Data:
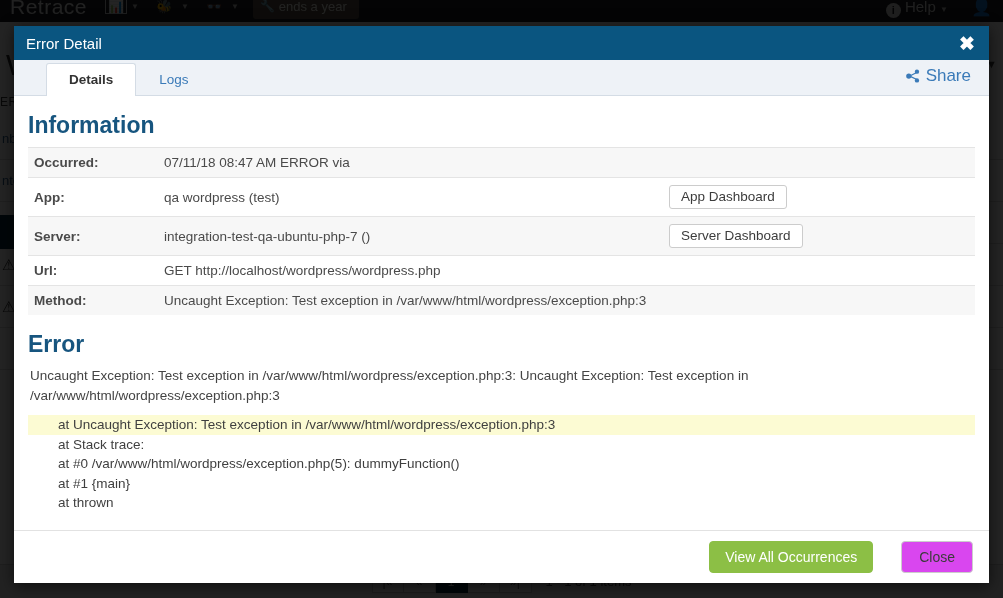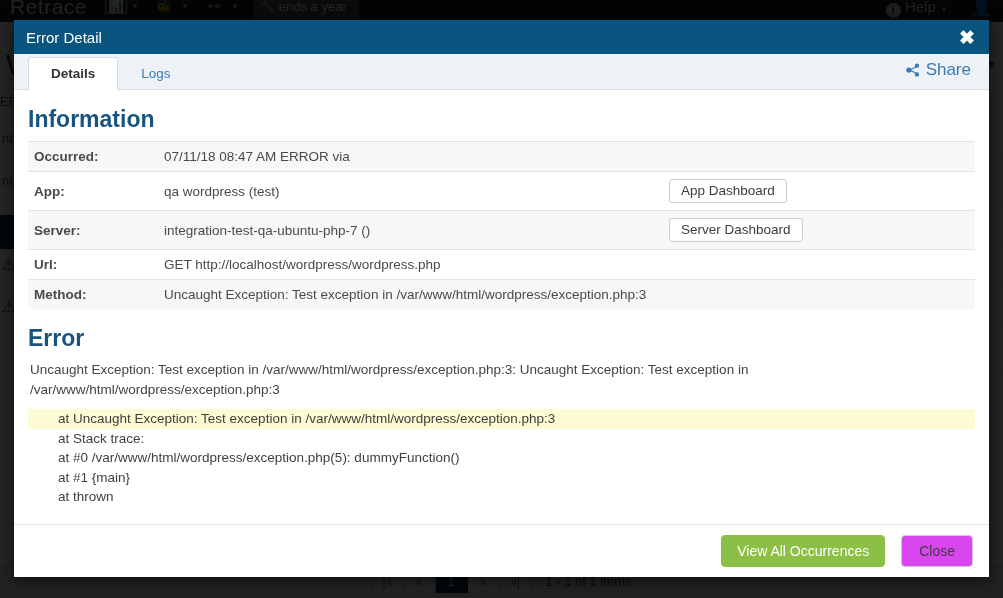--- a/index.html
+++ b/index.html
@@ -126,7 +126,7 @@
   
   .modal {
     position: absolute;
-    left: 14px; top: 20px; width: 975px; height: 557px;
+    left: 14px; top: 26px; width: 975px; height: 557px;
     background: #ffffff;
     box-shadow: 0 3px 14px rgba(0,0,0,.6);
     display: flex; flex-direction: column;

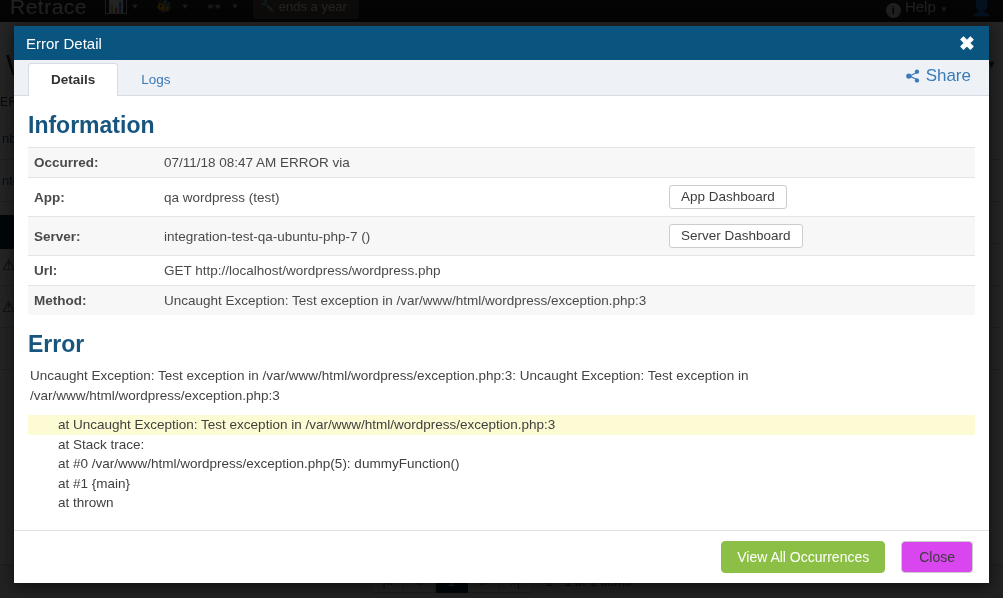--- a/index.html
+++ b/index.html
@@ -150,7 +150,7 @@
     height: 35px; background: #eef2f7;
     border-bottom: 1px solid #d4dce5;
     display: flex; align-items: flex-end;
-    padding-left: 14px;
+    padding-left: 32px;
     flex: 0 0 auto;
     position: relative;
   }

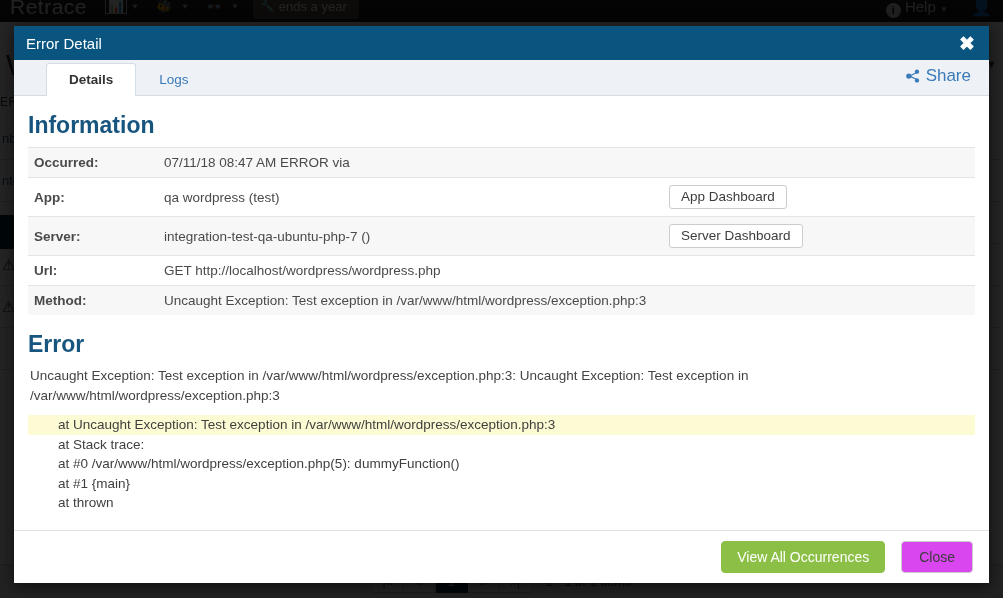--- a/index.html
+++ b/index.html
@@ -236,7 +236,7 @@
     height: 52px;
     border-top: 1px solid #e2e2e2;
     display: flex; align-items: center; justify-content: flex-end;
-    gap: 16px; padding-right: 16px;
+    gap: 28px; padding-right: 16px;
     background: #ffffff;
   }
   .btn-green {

What is being asked:
Working from the records above, tally the lines that contain "flex" and give only the total.

Output for this exercise:
4